Dual Win in Training Stability: The nonlinear variant not only achieves better performance but also remains stable under more aggressive hyperparameters (lower WD, higher LR).
Fully Open-Source: Code and checkpoints are publicly released.

Limitations & Future Work¶

Validated only at a single scale (~124M); performance on larger models remains untested (does redundancy persist at scale?).
No multi-seed experiments conducted (mitigated by fixed data ordering and extended training).
Inference speed is not measured — the nonlinear formulation introduces sequential dependencies (the bottleneck MLP must complete before attention).
Hyperparameter search is highly limited; various normalization variants and activation functions are not systematically explored.
Downstream task performance is not evaluated; only pretraining validation loss is reported.

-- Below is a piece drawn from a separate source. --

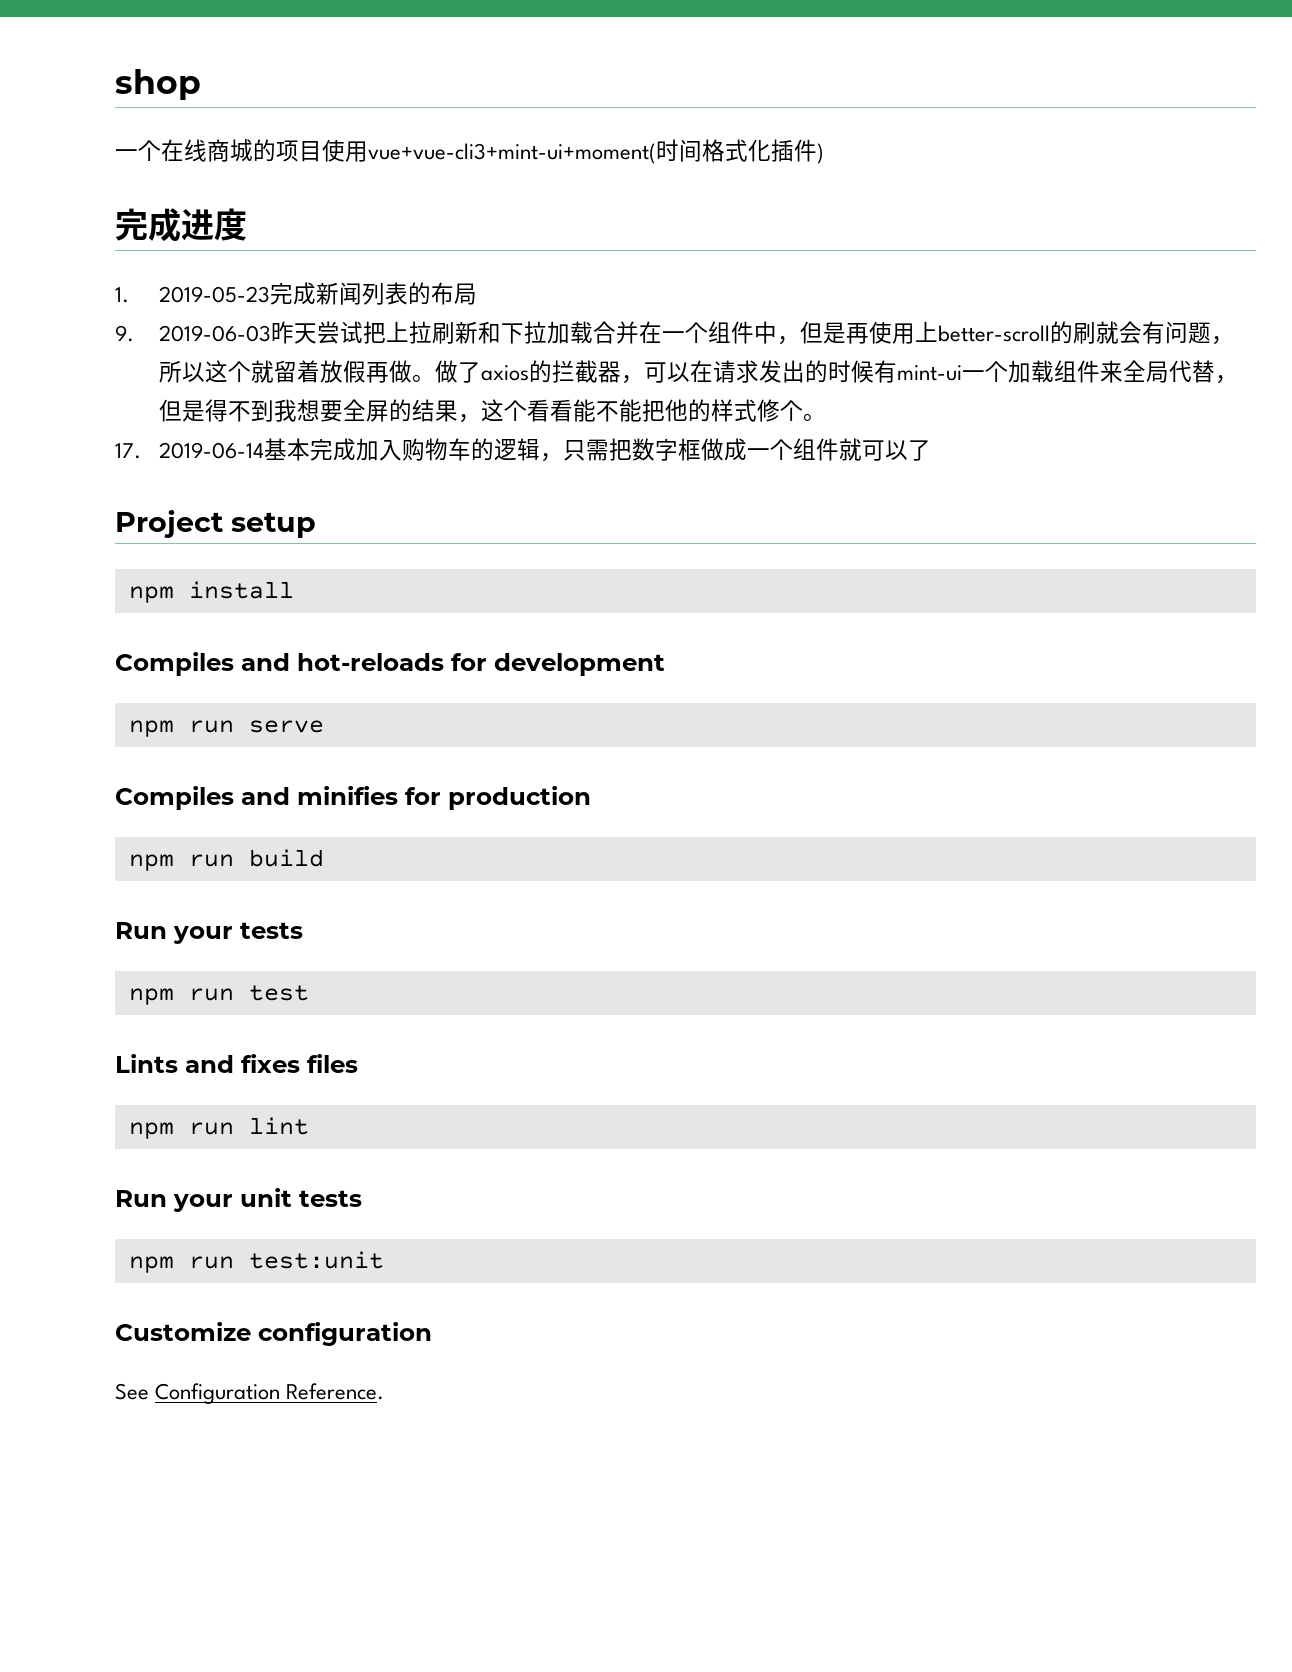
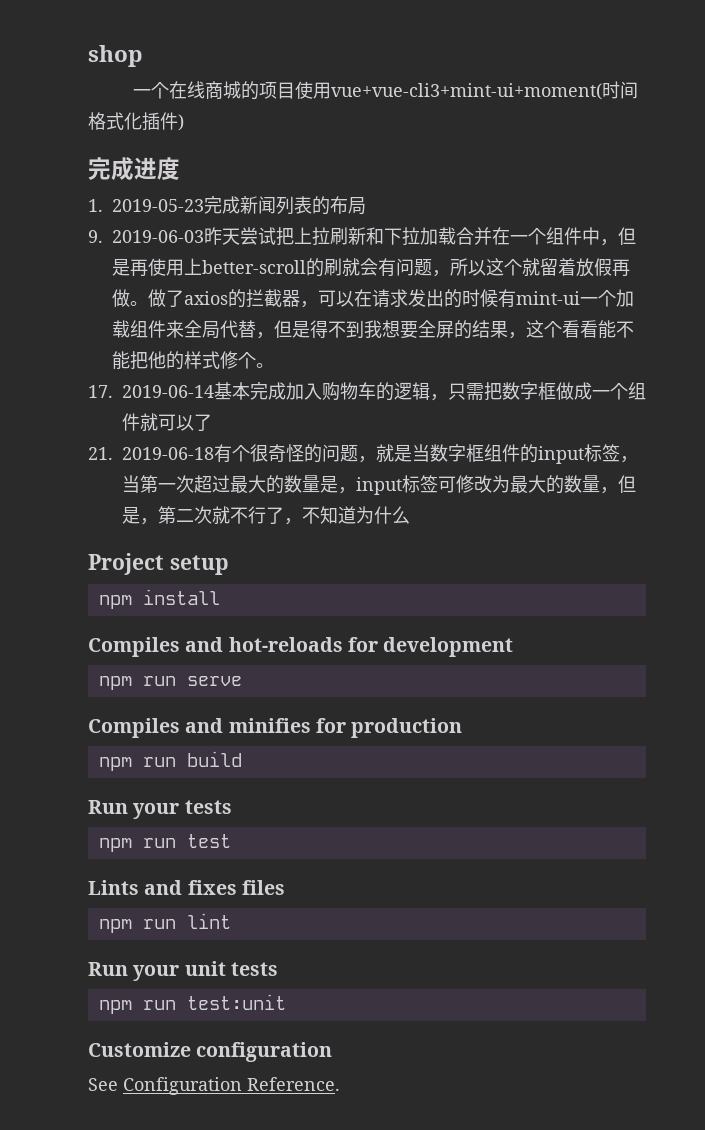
(932, 450) none -> [88,444,638,464] [122,475,636,495] [122,506,410,525] // 21. 2019-06-18有个很奇怪的问题，就是当数字框组件的input标签，当第一次超过最大的数量是，input标签可修改为最大的数量，但是，第二次就不行了，不知道为什么

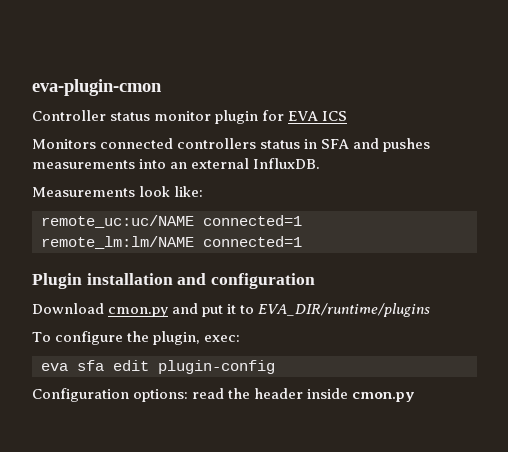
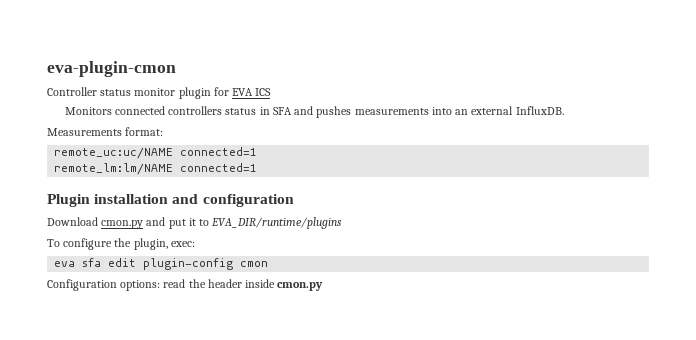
[139,186,204,197] look like: -> [125,127,164,136] format:
(275, 367) none -> [240,261,269,267] cmon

Kernel Attention (Performer, etc.): Applies nonlinear feature maps after \(Q=XW_Q\); this work directly replaces \(W_Q\).
MLP-Attention (Zhang'24): Replaces all Q/K/V projections with MLPs, but adds ~10% parameters and lacks theoretical motivation.
Nonlinear LoRA: Targets fine-tuning scenarios; this work targets pretraining architecture design.
Always Skip Attention (Ji et al.): Reveals the unique dependence of self-attention on skip connections, echoing the identity anchor design in this work.

Rating¶

Novelty: ⭐⭐⭐⭐ Theory-driven architectural modification with a novel direction, though the modification itself is modest.
Experimental Thoroughness: ⭐⭐⭐ Single scale and single dataset, but variable control is exceptionally rigorous.
Writing Quality: ⭐⭐⭐⭐ Clear logic and concise mathematics within workshop page limits.
Value: ⭐⭐⭐⭐ Could be highly significant if validated at larger model scales.